• _WHAT TO PRODUCE_: Using the listing below, determine the count of lines with the word "Scaled" and reply only with it.
===== INPUT DATA
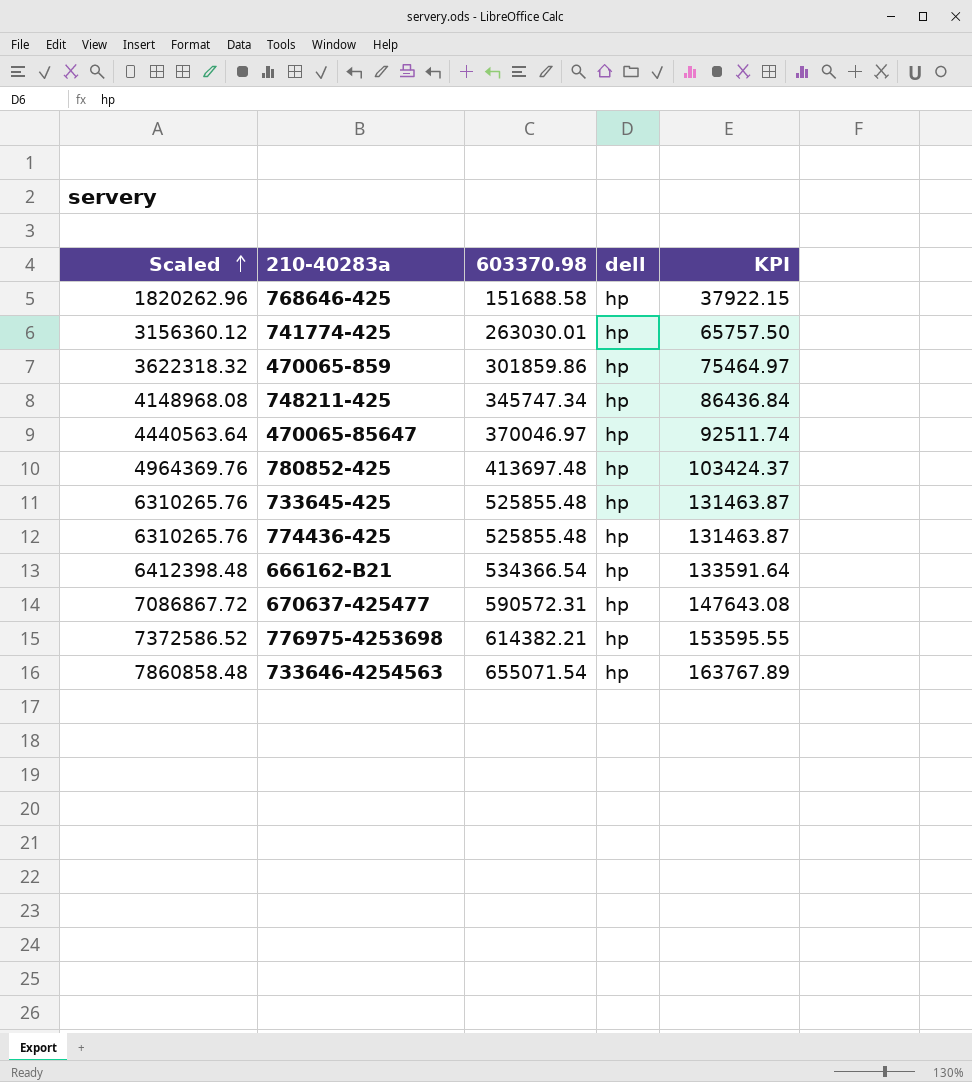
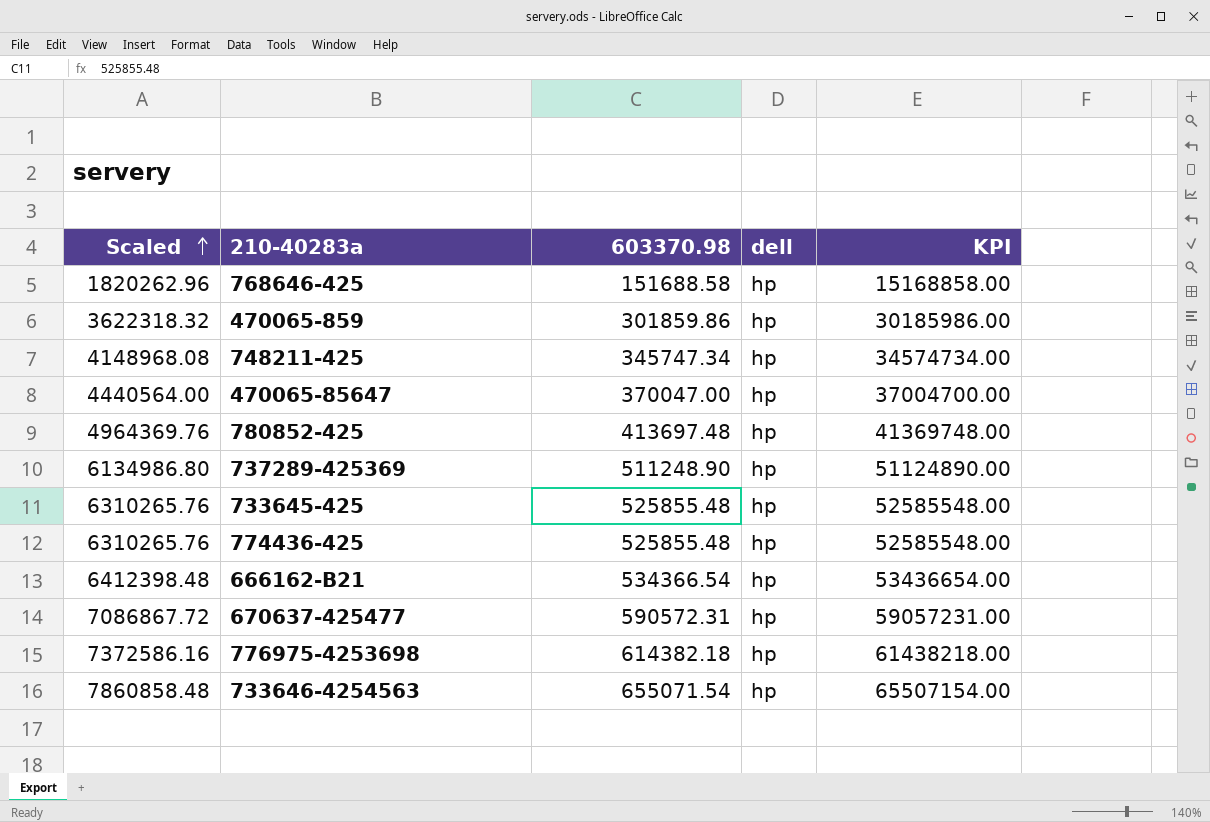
column KPI | formula: [603370.98] * 0.25 -> [603370.98] * 100
row 741774-425: 3156360.12 | 263030.01 | hp | 65757.50 -> none
470065-85647 | Scaled: 4440563.64 -> 4440564.00
470065-85647 | 603370.98: 370046.97 -> 370047.00
row 737289-425369: none -> 6134986.80 | 511248.90 | hp | 51124890.00
776975-4253698 | Scaled: 7372586.52 -> 7372586.16
776975-4253698 | 603370.98: 614382.21 -> 614382.18

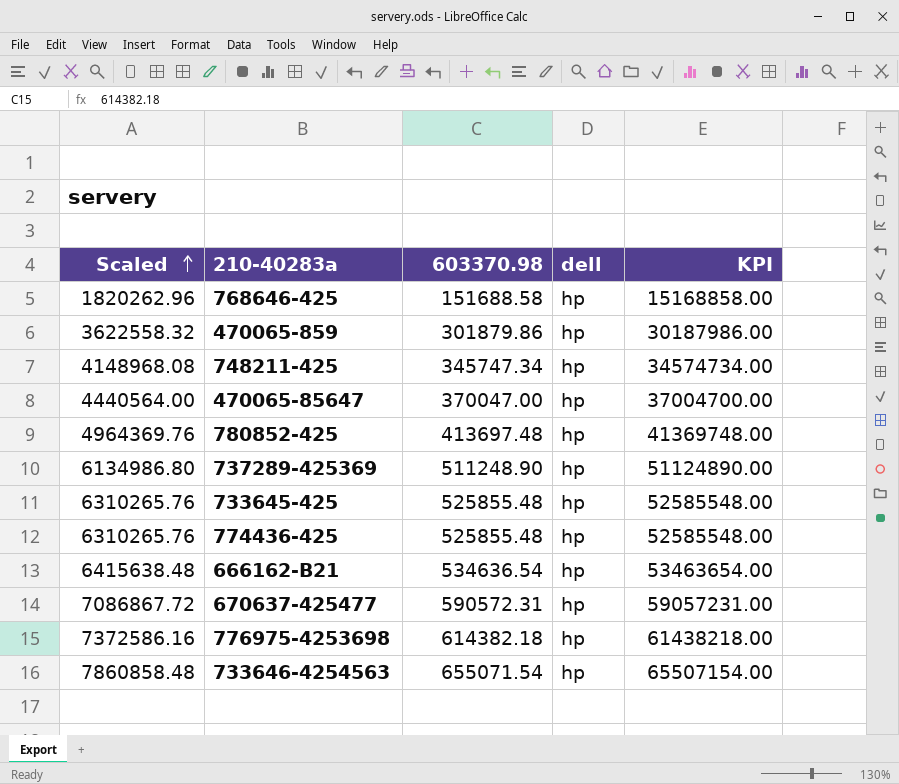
470065-859 | Scaled: 3622318.32 -> 3622558.32
470065-859 | 603370.98: 301859.86 -> 301879.86
470065-859 | KPI: 30185986.00 -> 30187986.00
666162-B21 | Scaled: 6412398.48 -> 6415638.48
666162-B21 | 603370.98: 534366.54 -> 534636.54
666162-B21 | KPI: 53436654.00 -> 53463654.00

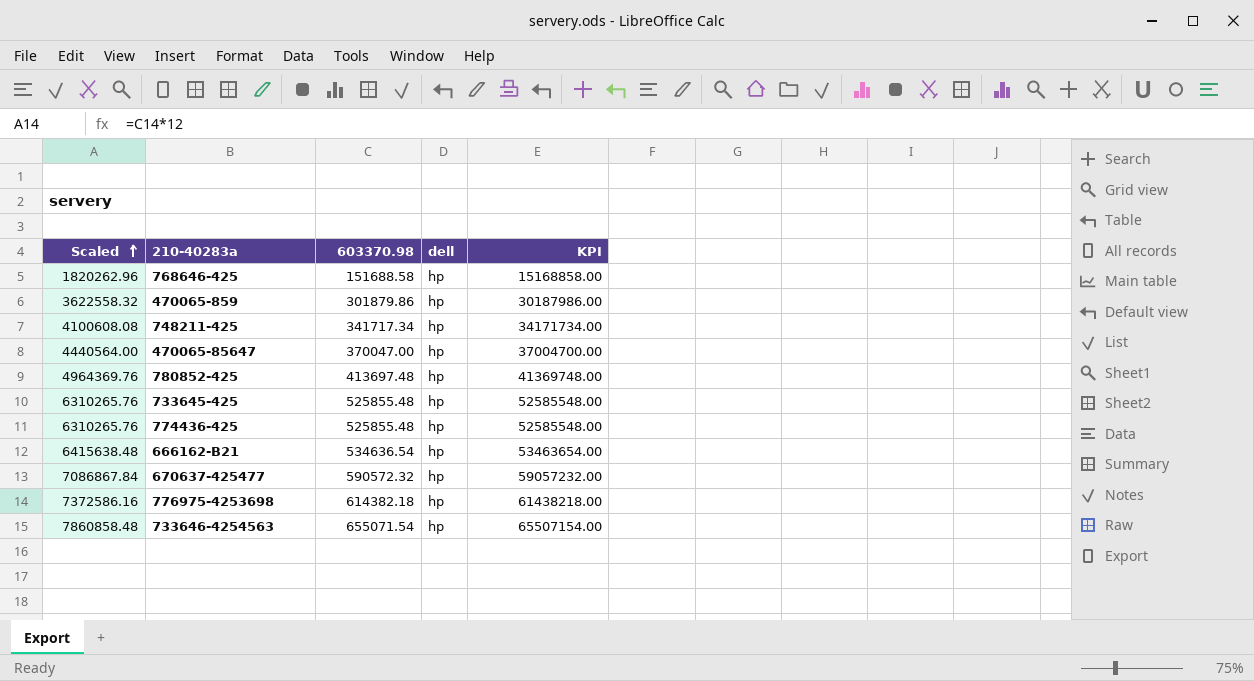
row 737289-425369: 6134986.80 | 511248.90 | hp | 51124890.00 -> none
748211-425 | Scaled: 4148968.08 -> 4100608.08
748211-425 | 603370.98: 345747.34 -> 341717.34
748211-425 | KPI: 34574734.00 -> 34171734.00
670637-425477 | Scaled: 7086867.72 -> 7086867.84
670637-425477 | 603370.98: 590572.31 -> 590572.32
670637-425477 | KPI: 59057231.00 -> 59057232.00

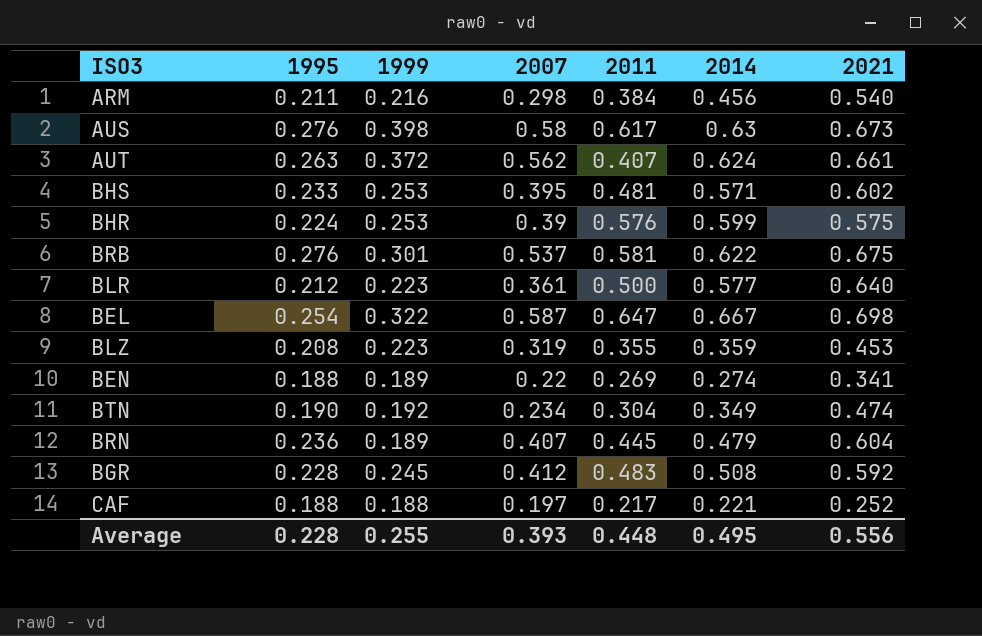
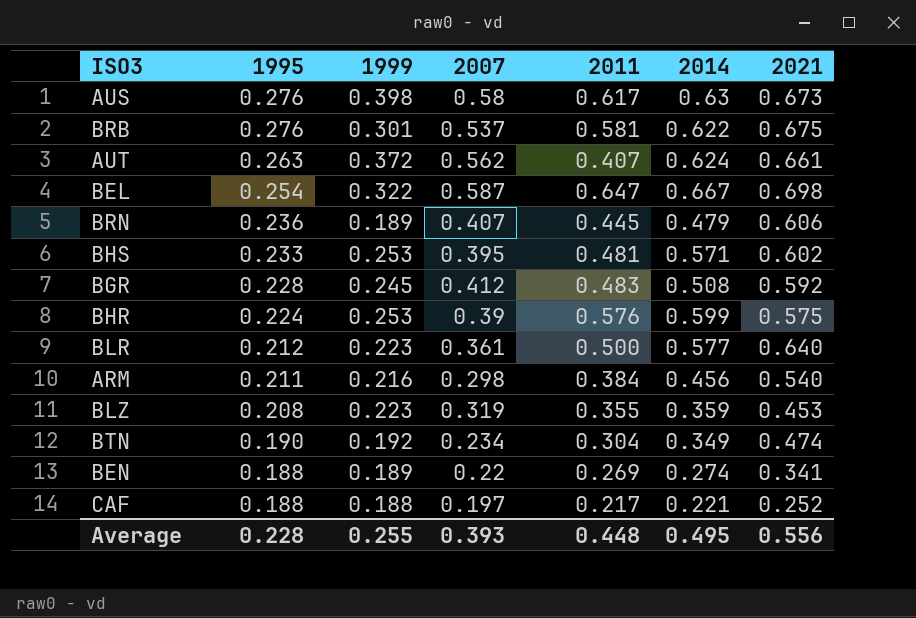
row order: none -> 1995 descending
BRN | 2021: 0.604 -> 0.606

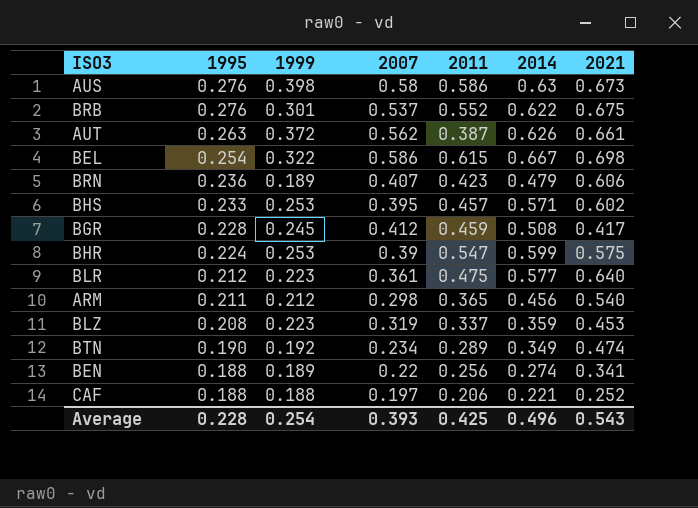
AUS | 2011: 0.617 -> 0.586
BRB | 2011: 0.581 -> 0.552
AUT | 2011: 0.407 -> 0.387
AUT | 2014: 0.624 -> 0.626
BEL | 2007: 0.587 -> 0.586
BEL | 2011: 0.647 -> 0.615
BRN | 2011: 0.445 -> 0.423
BHS | 2011: 0.481 -> 0.457
BGR | 2011: 0.483 -> 0.459
BGR | 2021: 0.592 -> 0.417
BHR | 2011: 0.576 -> 0.547
BLR | 2011: 0.500 -> 0.475
ARM | 1999: 0.216 -> 0.212
ARM | 2011: 0.384 -> 0.365
BLZ | 2011: 0.355 -> 0.337
BTN | 2011: 0.304 -> 0.289
BEN | 2011: 0.269 -> 0.256
CAF | 2011: 0.217 -> 0.206
Average | 1999: 0.255 -> 0.254
Average | 2011: 0.448 -> 0.425
Average | 2014: 0.495 -> 0.496
Average | 2021: 0.556 -> 0.543

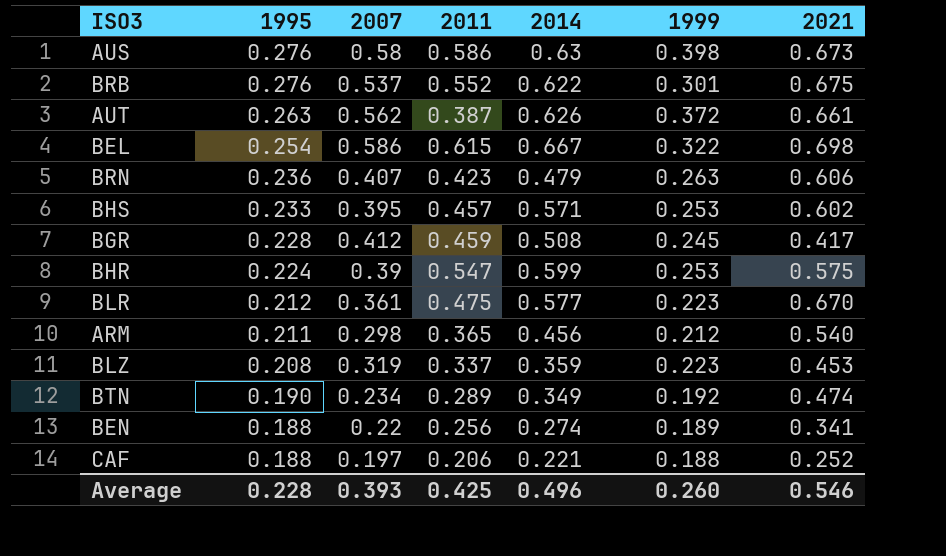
column 1999 | position: 3 -> 6
BRN | 1999: 0.189 -> 0.263
BLR | 2021: 0.640 -> 0.670
Average | 1999: 0.254 -> 0.260
Average | 2021: 0.543 -> 0.546

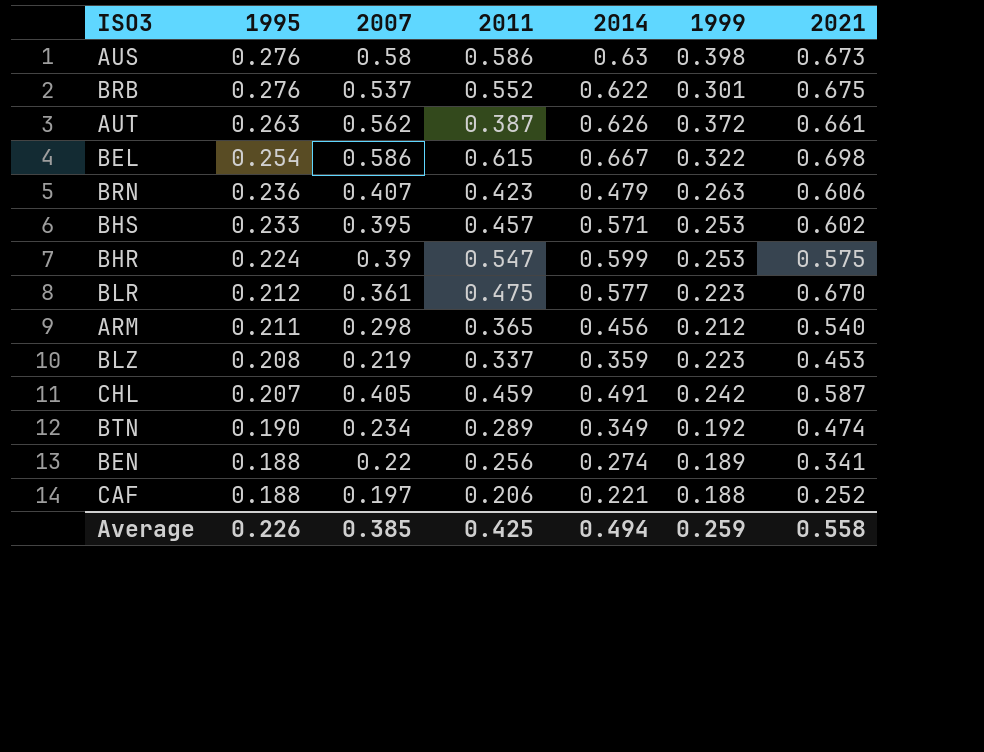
row BGR: 0.228 | 0.412 | 0.459 | 0.508 | 0.245 | 0.417 -> none
BLZ | 2007: 0.319 -> 0.219
row CHL: none -> 0.207 | 0.405 | 0.459 | 0.491 | 0.242 | 0.587
Average | 1995: 0.228 -> 0.226
Average | 2007: 0.393 -> 0.385
Average | 2014: 0.496 -> 0.494
Average | 1999: 0.260 -> 0.259
Average | 2021: 0.546 -> 0.558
==========
• _THE COMPLETED TASK_: 6